Morning dose of news for your commute

The use case: The Daily Planet made an awesome offline-first web app that grabs news articles and photos every morning [R 1] while its readers are asleep. What's more it's smart enough to only download high res photos if the device is on Wi-Fi [R 2] and plugged-in [R 3].

Requirement R 1 ("every morning")

With the API in the explainer, the web app would have to do a somewhat convoluted dance:

  1. first time around the web app would have to calculate how long until say 4AM and register for a non-recurring onSync "initialNewsGrab" (string id) event
  2. on an onSync "initialNewsGrab" or "regularNewsGrab" event the web app would grab the news
  3. on an onSync "initialNewsGrab" event the web app would also have to register for a recurring onSync "regularNewsGrab" event with a daily frequency

Requirement R 2 ("high res photos only on Wi-Fi")

AFAICT, the Background Sync API doesn't address this use case so the web app would have to:

  1. in the onSync event handler, the web app would use the NetInfo API to check if the device is on WiFi and determine which assets it should download.

Requirement R 3 ("high res photos only when plugged-in")

I'm not aware of any API that would help here (the System Information API was abandoned).

Questions

  1. Given the use case, should the Background Sync API take into consideration R1?
  2. For that particular use case, the solution for R2 seems OK but I have another use case for which it might be sub-optimal (will file a separate issue).
  3. Anyone aware of a solution or effort for R3?

Rename allowOnBattery to chargingOnly?

Or something else that gives us a falsey default.

I'm guessing something like chargingOnly was avoided because of devices that don't have a battery? I guess something like powerConnectedOnly avoids that.

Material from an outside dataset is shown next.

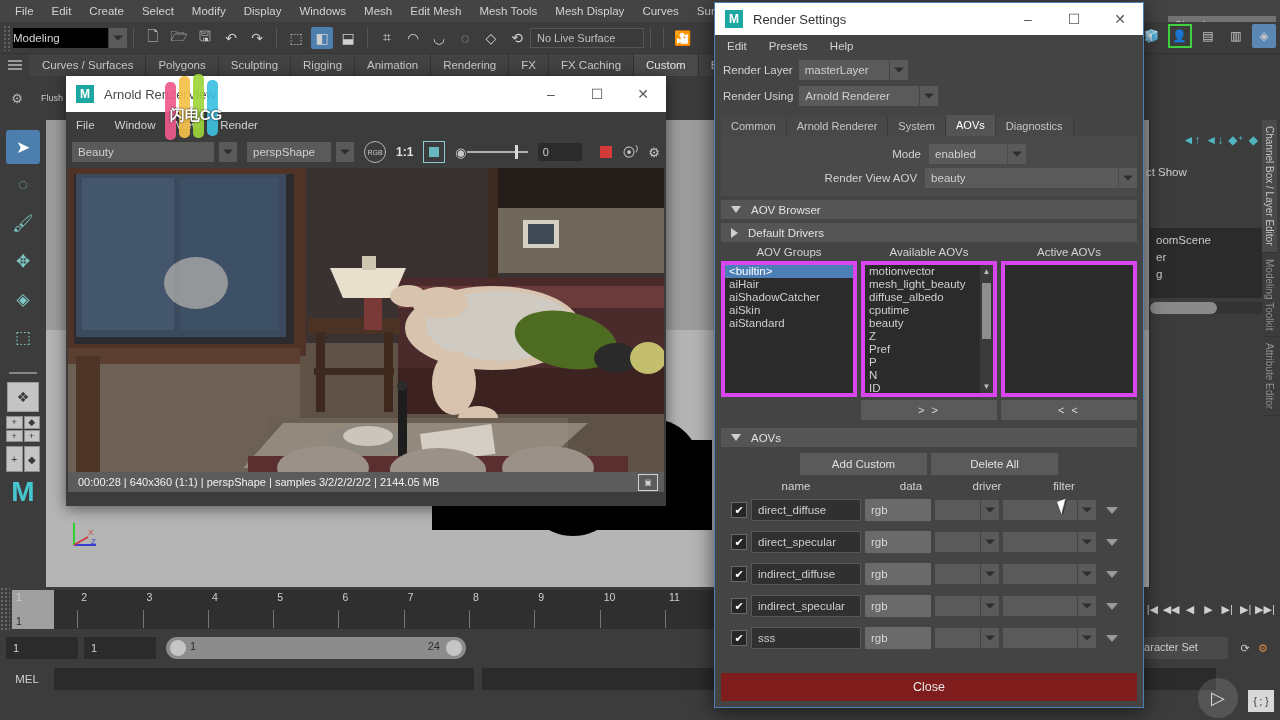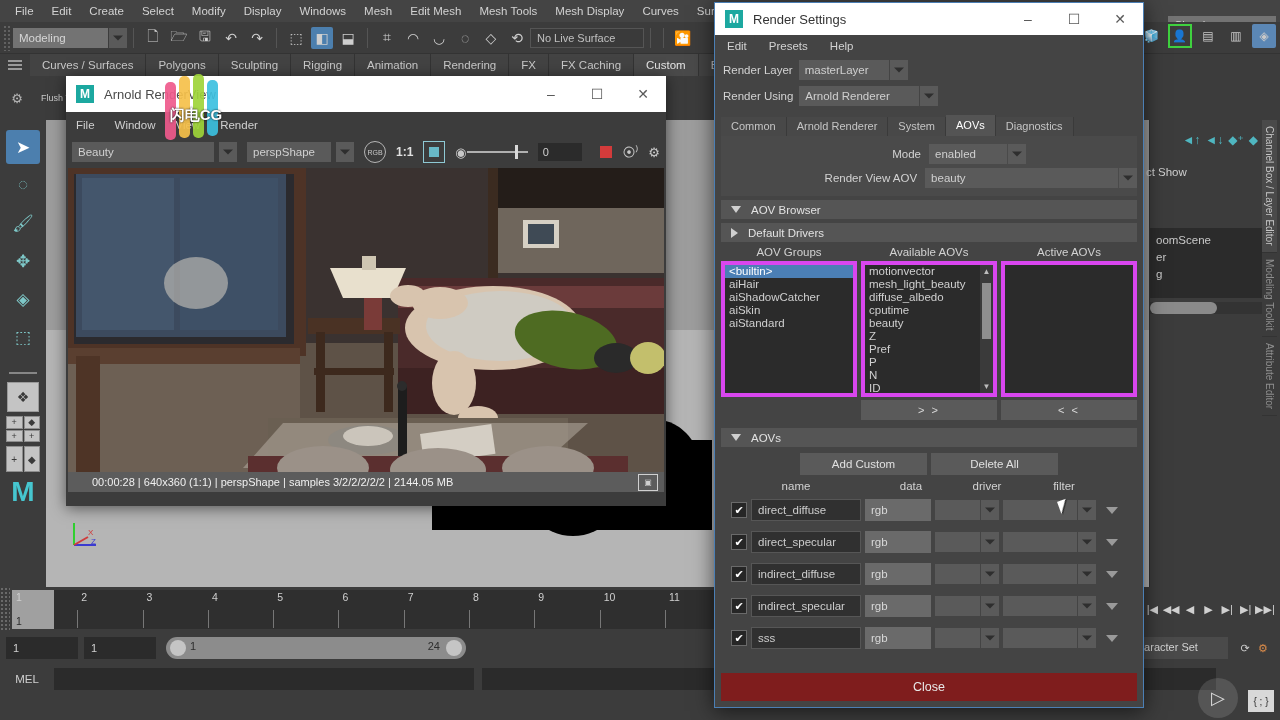"Modeling" .mode-combo { background: #737373 -> #000000; padding-left: 6px -> none }
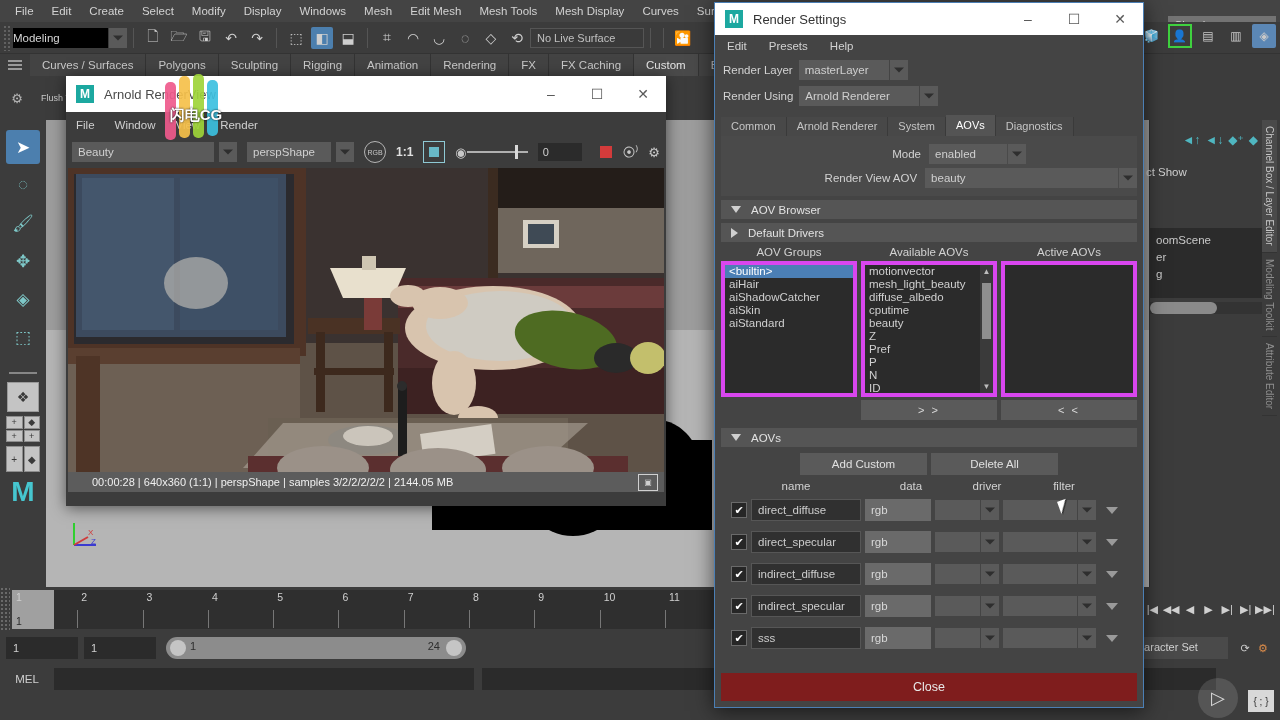"00:00:28 | 640x360 (1:1) |" .arn-status { padding-left: 24px -> 10px }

"interval" sounds too definite

The explainer example includes an interval property:

interval: 1000 * 60 * 60 * 24,  // ms, default: heuristic

The naming of this property, and the fact that its value is in precise milliseconds, suggests:

  1. that the UA is likely to use an interval similar to that provided (with only minor tweaks for batching tasks together)
  2. that small intervals are likely to be allowed

Both of these intuitions would be incorrect, as to minimize battery/data usage, the UA is allowed to aggressively increase the intervals (e.g. to wait until the device is plugged in or on WiFi).

A more accurate name might be "minInterval", as the UA will generally avoid firing sync more frequently than the page requested, but will commonly fire sync much less frequently than the page requested.

If minInterval is also considered confusing, some other possible names include:

  • maxFrequency
  • suggestedInterval
  • preferredInterval

As for the millisecond accuracy, see issue #3 for a possible solution.